Have the courage to speak softly

 Susan Cain gave a TED Talk called The Power of Introverts.

Introverts are told they should work hard to be outgoing. Quiet and introverted is not going to work in this world, so try to pass as an extrovert. Be someone you are not.

Here is the truth: introverts are smart, creative, deep thinkers that develop unique answers to problems that others involved in groupthink may not be able to produce. According to Cain, introverts are not shy, they are just people who are more capable when in a quiet or low-key environment.

One-third to half of the population are introverts. This has educational implications that I need to remember as I work with students.

School is for extroverts

Classroom presentation

Photo CC- by City Year

What do you notice about the desks? They are for groups of students. How about reading? We do this in groups. Writing? Groups. Science? Math? Yep, it’s groups.

There is very little quiet time in school anymore, and the majority of classrooms and activities are centered around groups of students.

School is for extroverts. Please do not misunderstand, I recognize that learning to work together is a valuable exercise. We all need to pool our ideas at times to produce products. Learning alongside peers is a great way to make discoveries. Extroverts thrive in this type of environment because they are energized by people, noise, and activity.

The negative side to the extrovert-oriented classroom is that introverts tend to be isolated. They feel excluded in an environment where they should be involved. They are seen by others as loners, awkward, or shy.

We need to have balance in our classrooms.

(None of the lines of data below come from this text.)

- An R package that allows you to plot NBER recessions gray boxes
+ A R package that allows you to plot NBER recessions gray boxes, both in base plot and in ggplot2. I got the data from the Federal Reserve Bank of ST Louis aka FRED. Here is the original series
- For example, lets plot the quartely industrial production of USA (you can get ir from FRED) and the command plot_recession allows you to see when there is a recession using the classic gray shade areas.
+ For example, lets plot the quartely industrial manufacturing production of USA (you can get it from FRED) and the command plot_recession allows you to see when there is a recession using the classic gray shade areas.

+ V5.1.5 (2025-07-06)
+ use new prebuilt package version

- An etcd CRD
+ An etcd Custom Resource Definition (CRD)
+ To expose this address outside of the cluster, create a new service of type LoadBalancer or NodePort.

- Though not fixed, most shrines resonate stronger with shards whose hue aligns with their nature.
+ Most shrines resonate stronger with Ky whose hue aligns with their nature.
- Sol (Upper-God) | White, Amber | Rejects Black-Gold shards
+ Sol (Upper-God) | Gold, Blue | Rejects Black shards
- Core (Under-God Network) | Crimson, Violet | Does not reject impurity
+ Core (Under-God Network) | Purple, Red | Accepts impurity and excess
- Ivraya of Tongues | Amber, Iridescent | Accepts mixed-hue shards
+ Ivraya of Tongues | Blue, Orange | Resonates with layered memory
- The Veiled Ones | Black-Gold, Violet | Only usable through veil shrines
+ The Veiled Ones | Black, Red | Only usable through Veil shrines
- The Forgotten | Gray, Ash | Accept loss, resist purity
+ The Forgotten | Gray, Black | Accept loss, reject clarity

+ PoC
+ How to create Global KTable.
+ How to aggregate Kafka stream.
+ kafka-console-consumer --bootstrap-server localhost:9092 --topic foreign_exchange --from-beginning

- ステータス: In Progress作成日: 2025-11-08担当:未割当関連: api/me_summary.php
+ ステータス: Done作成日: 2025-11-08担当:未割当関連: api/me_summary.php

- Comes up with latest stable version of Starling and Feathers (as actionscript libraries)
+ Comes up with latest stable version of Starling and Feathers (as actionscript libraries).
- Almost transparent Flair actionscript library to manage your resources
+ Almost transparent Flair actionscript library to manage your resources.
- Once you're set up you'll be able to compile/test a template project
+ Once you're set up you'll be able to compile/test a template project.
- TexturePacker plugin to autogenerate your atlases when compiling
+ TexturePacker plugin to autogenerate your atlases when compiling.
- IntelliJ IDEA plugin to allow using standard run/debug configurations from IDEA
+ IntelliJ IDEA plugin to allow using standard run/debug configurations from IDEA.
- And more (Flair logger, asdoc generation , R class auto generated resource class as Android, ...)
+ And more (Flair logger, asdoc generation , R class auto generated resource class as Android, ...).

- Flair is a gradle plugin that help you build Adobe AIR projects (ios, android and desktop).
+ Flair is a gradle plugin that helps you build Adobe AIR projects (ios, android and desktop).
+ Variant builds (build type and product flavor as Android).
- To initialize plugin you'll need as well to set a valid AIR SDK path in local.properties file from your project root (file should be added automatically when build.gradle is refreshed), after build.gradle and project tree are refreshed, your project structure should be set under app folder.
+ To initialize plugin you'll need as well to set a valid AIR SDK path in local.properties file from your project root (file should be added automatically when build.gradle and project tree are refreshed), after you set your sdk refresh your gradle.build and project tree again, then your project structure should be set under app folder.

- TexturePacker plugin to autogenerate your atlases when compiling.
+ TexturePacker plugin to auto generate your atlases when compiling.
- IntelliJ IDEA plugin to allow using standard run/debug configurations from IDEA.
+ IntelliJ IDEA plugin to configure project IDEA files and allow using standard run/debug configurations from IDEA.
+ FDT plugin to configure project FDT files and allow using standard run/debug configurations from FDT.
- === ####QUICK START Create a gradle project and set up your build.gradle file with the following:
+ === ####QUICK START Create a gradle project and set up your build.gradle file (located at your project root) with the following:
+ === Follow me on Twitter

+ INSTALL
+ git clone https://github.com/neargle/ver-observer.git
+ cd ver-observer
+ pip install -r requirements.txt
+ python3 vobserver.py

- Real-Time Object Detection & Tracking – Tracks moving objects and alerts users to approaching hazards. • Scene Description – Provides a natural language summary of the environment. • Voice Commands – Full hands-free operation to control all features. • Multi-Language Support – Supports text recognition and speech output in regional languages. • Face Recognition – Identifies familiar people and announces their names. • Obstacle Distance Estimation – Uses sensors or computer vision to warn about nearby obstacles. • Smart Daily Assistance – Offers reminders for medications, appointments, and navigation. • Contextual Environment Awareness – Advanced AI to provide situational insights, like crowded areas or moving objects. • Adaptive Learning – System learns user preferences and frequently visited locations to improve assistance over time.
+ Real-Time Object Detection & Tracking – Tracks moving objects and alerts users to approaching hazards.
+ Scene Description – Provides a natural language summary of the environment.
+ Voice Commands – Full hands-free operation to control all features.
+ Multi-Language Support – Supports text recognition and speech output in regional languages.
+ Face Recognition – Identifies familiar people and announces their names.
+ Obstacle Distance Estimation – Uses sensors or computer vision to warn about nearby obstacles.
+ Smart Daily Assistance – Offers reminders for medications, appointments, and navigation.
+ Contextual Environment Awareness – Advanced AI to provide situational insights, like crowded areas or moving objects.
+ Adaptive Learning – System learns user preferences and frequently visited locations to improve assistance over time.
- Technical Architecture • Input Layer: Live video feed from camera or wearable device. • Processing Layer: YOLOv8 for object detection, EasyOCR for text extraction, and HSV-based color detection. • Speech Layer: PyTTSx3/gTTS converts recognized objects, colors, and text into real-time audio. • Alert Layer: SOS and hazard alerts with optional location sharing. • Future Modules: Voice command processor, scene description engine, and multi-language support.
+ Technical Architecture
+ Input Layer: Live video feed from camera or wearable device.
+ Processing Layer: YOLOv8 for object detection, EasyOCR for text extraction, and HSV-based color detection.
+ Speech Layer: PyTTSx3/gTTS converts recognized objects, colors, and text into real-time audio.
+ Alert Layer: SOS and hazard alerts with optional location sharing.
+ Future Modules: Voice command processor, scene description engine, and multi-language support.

We need to meet the learning needs of extroverts and introverts. We should have collaboration, and times of individual work and thought.

Cain has four solutions (in bold). I just can’t say them any better than she can.

Stop the madness for constant group work. Just stop it!

We need to promote deep thinking in our schools. Deep thinking comes from being alone and working through ideas and concepts. Have a balance between learning that requires group work and learning that promotes thought and the building of ideas.

Go to the Wilderness

This means spend time alone at some point during the day. Learn who you are when no one else is around.

Take a look in your own suitcase (what do you bring?)

Extroverts put themselves out there. They are not afraid to show their thoughts, talents, and abilities. Introverts, though, are often guarded. Introverts need to be able to show others what is in their suitcase. They need to allow others to see their worth. As a teacher, I need to give introverted students a chance to shine in their own way.

Have the courage to speak softly

I want to give the introverts in my class an opportunity to speak what is on their mind. Even if it is a soft, quiet manner.

As an introvert, I enjoyed this TED Talk. As an introvert learning how to lead a classroom, I appreciate all the things it has made me think about.


4 thoughts on “Have the courage to speak softly

  1. This TED talk is just how I see myself just like you I too am an introvert. I can remember being in school and having to do group work and feeling left out of the group. I think this talk gives great ideas that teachers need to give introverts time/place to talk even if it is a soft speech. This can only help us introverts become more confident in public speaking. I like the idea of letting introverts show others what is in their suitcase. This again allows the introvert to gain confidence.


    • I felt like that at school too. What I appreciated about her talk and suggestions for school was regarding balance. Though I would have loved for school to be all about working the way that I was comfortable (very quiet and all alone), that would have made half the class crazy! We need to let students have different opportunities to find where they fit, and to help them find different ways of working. I really liked what you had to say about public speaking and gaining confidence. Thanks, Bonnie!

      Liked by 1 person

  2. I’m an introvert too, though I’m not entirely sure you’d know that if you observed me teaching a face-to-face class. I definitely need plenty of quiet, alone time to restore myself from the energy drain of having to be so extroverted in the classroom. Cain’s point about group work is really interesting to me. I’m wondering how much time and space I really give students in a face-to-face class for that deep reflective quiet absorption that she considers essential. I think I tend to get that outside the classroom and just assume that students will too, but I wonder what that kind of space would look like in the classroom.


  3. I really enjoy being around people at school and at work, but like you, after that I am tired and need time to build up my energy again. After working at school, will come home and tell my kids, “Please let me sit for 20 minutes and I’ll be fine the rest of the evening!”

    When I think about what a deep-thinking time would look like in a classroom for second or third graders, it may just be 10 or 15 minutes through the day where the kids have the chance to catch up on a specific project, or work on a project of their choice in a quiet environment. It think that just removing noise and interaction for a brief time is enough to allow introverts to have energy restored, and also long enough to allow extroverts to begin to learn how to appreciate solitude in small doses.